[DATA SUPPLIED — start]

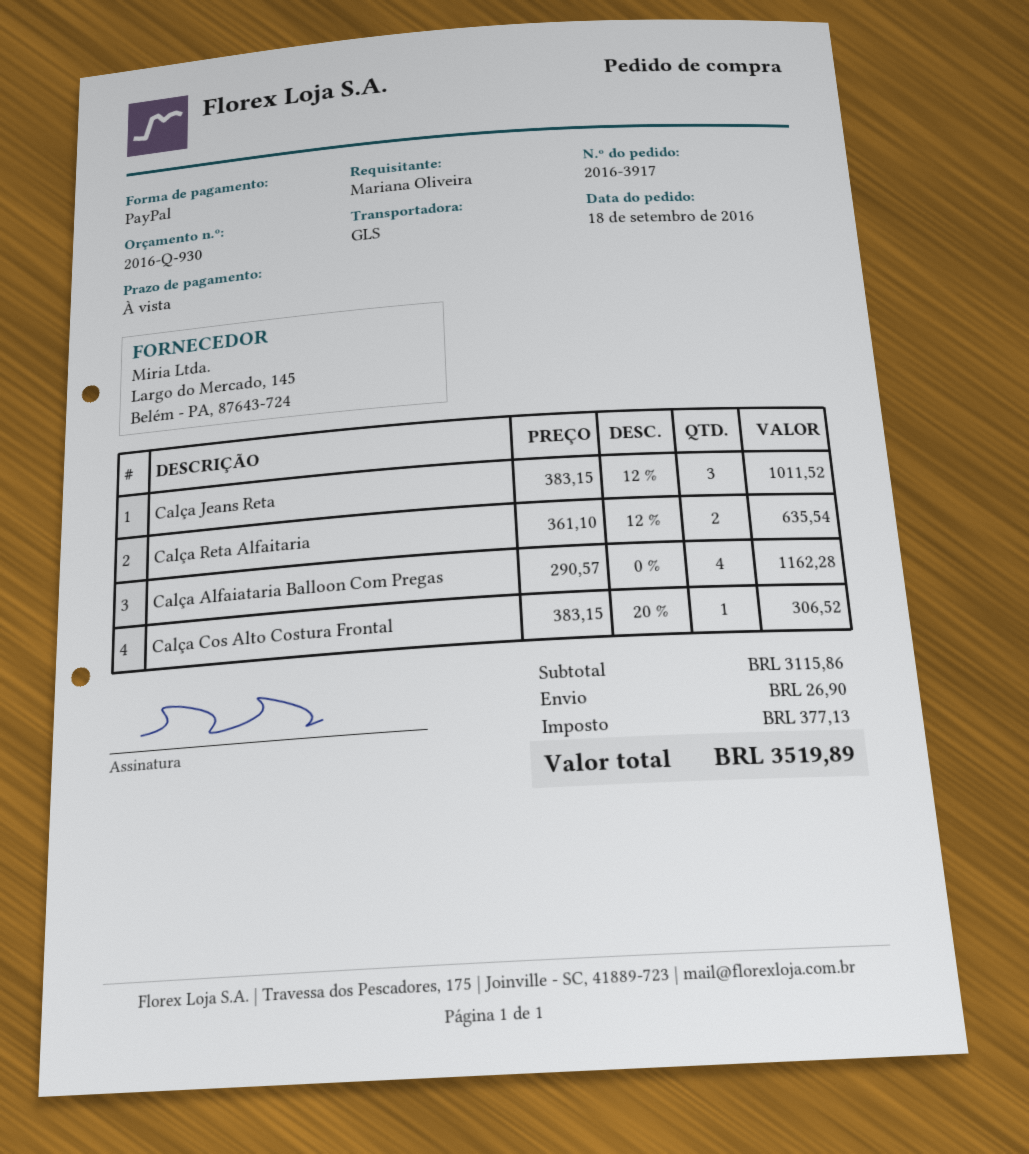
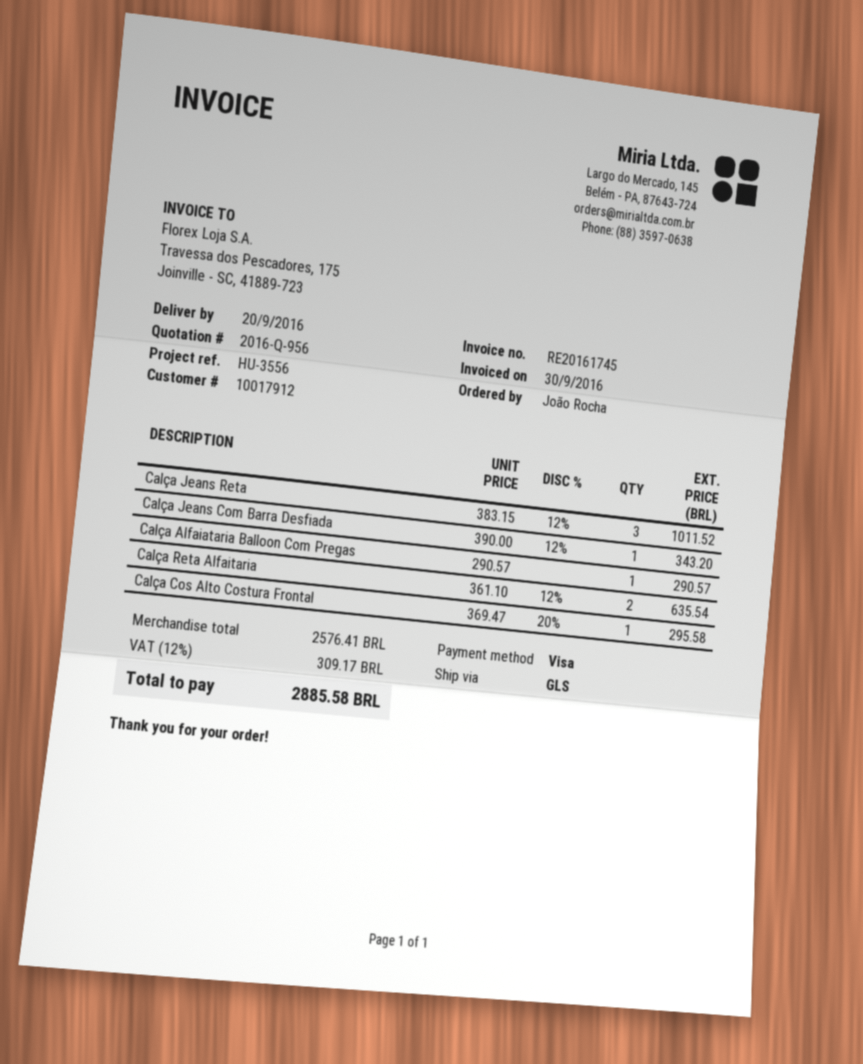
quote number: 2016-Q-930 -> 2016-Q-956
ordered by: Mariana Oliveira -> João Rocha
payment method: PayPal -> Visa
Calça Alfaiataria Balloon Com Pregas: 4 x 290.57 = 1162.28 -> 1 x 290.57 = 290.57
Calça Cos Alto Costura Frontal: 1 x 383.15 - 20% = 306.52 -> 1 x 369.47 - 20% = 295.58
Calça Jeans Com Barra Desfiada: none -> 1 x 390.00 - 12% = 343.20
subtotal: 3115.86 -> 2576.41
shipping: 26.90 -> none
tax: 377.13 -> 309.17
total: 3519.89 -> 2885.58

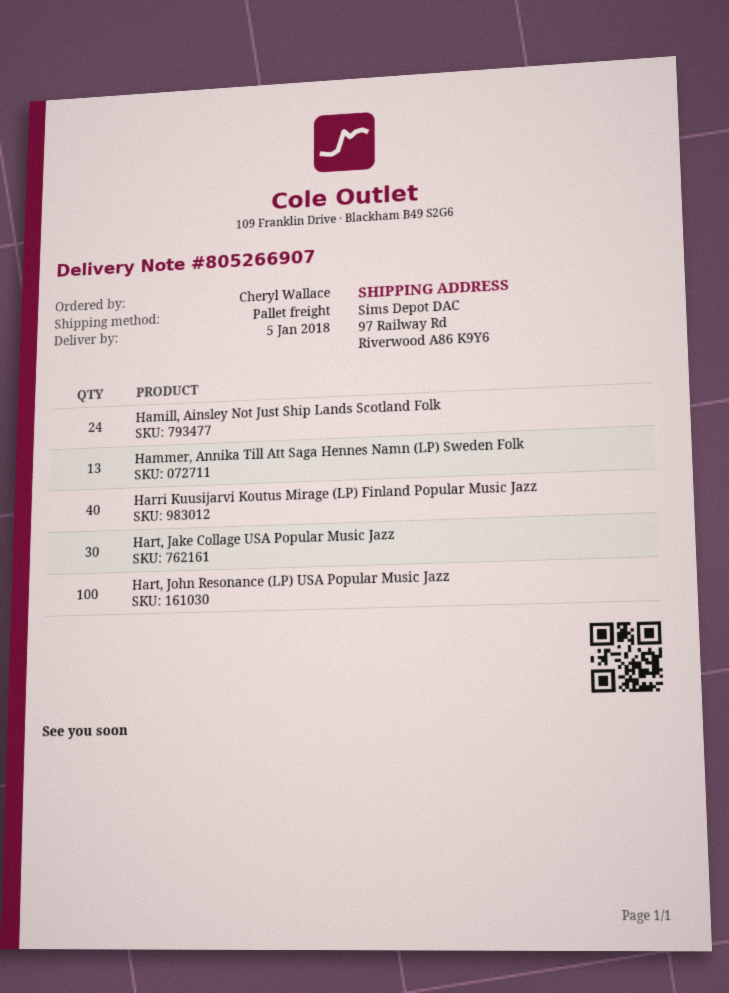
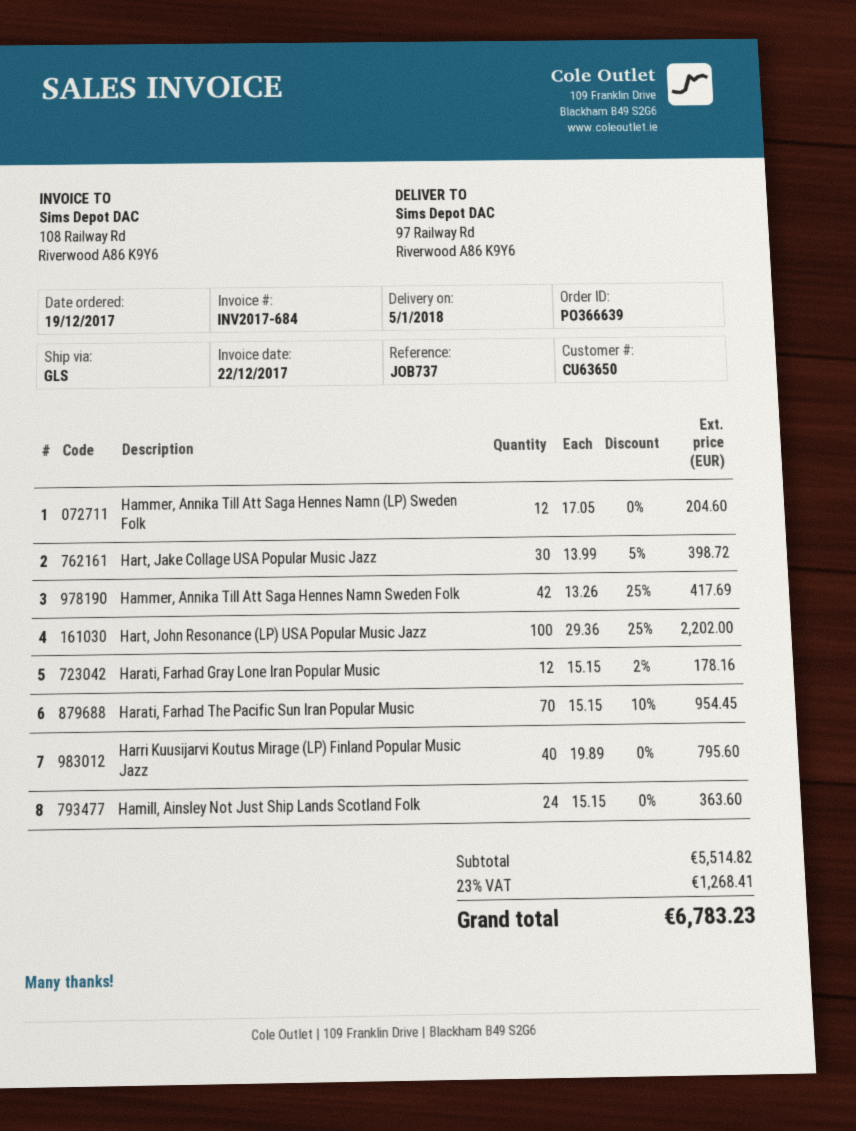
shipping method: pallet freight -> GLS
Hammer, Annika Till Att Saga Hennes Namn (LP) Sweden Folk: 13 -> 12
Hammer, Annika Till Att Saga Hennes Namn Sweden Folk: none -> 42
Harati, Farhad Gray Lone Iran Popular Music: none -> 12
Harati, Farhad The Pacific Sun Iran Popular Music: none -> 70

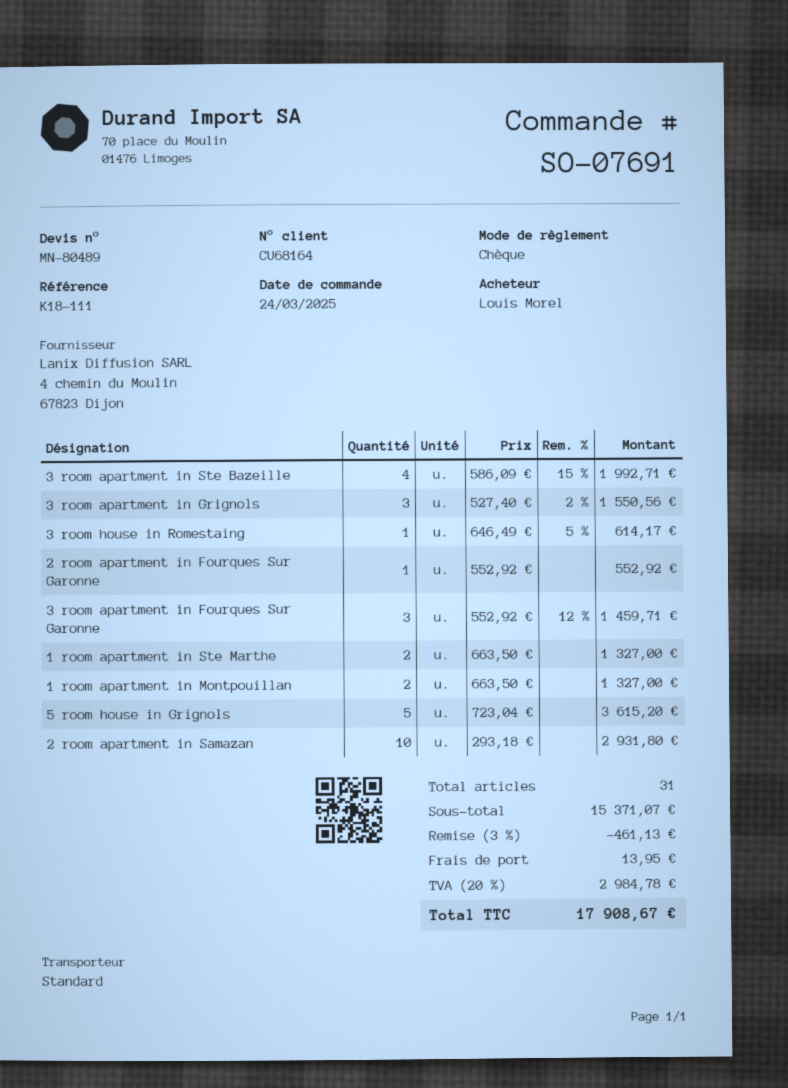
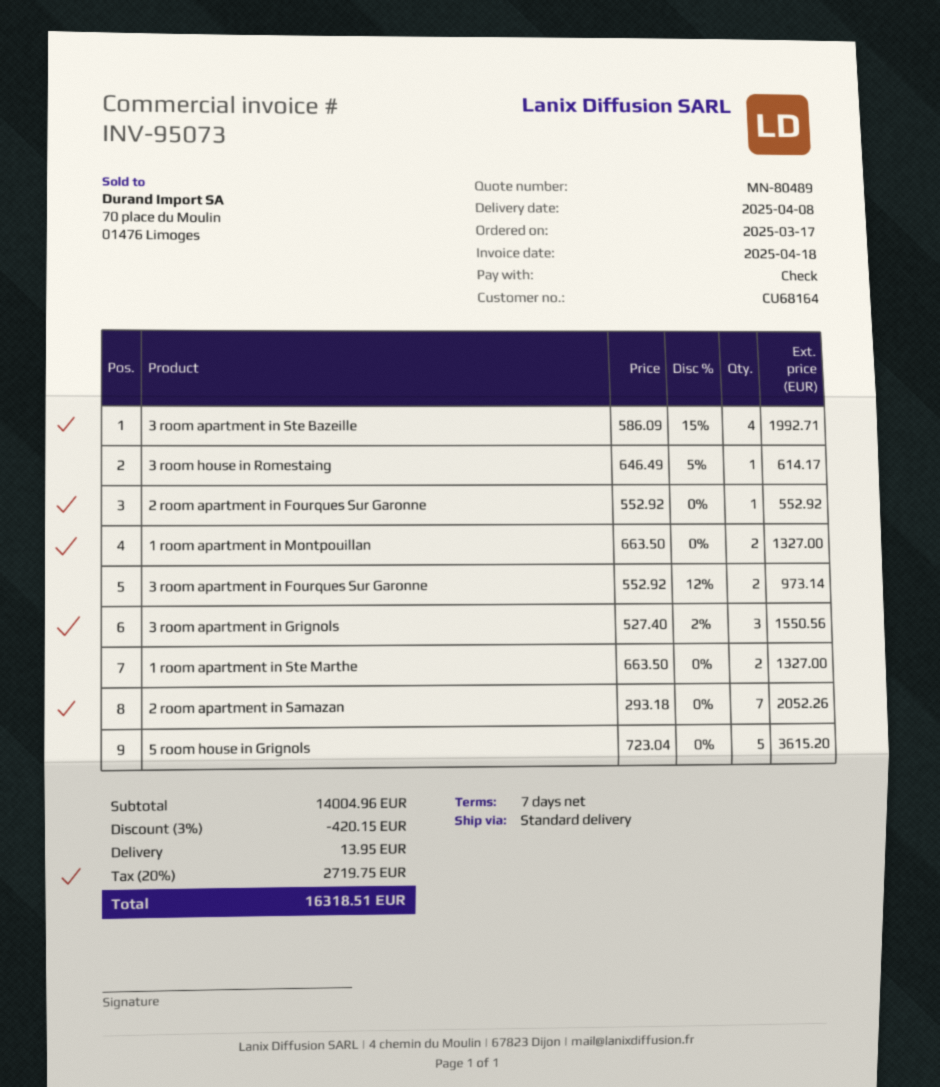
order date: 2025-03-24 -> 2025-03-17
3 room apartment in Fourques Sur Garonne: 3 x 552.92 - 12% = 1459.71 -> 2 x 552.92 - 12% = 973.14
2 room apartment in Samazan: 10 x 293.18 = 2931.80 -> 7 x 293.18 = 2052.26
subtotal: 15371.07 -> 14004.96
discount: 3% = 461.13 -> 3% = 420.15
tax: 20% = 2984.78 -> 20% = 2719.75
total: 17908.67 -> 16318.51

[DATA SUPPLIED — finish]

Output exactly the lines from the first line of the records through the line containing "order date: 2025-03-24 -> 2025-03-17". Leave out every picture.

» RESULT FOR THIS TASK
quote number: 2016-Q-930 -> 2016-Q-956
ordered by: Mariana Oliveira -> João Rocha
payment method: PayPal -> Visa
Calça Alfaiataria Balloon Com Pregas: 4 x 290.57 = 1162.28 -> 1 x 290.57 = 290.57
Calça Cos Alto Costura Frontal: 1 x 383.15 - 20% = 306.52 -> 1 x 369.47 - 20% = 295.58
Calça Jeans Com Barra Desfiada: none -> 1 x 390.00 - 12% = 343.20
subtotal: 3115.86 -> 2576.41
shipping: 26.90 -> none
tax: 377.13 -> 309.17
total: 3519.89 -> 2885.58

shipping method: pallet freight -> GLS
Hammer, Annika Till Att Saga Hennes Namn (LP) Sweden Folk: 13 -> 12
Hammer, Annika Till Att Saga Hennes Namn Sweden Folk: none -> 42
Harati, Farhad Gray Lone Iran Popular Music: none -> 12
Harati, Farhad The Pacific Sun Iran Popular Music: none -> 70

order date: 2025-03-24 -> 2025-03-17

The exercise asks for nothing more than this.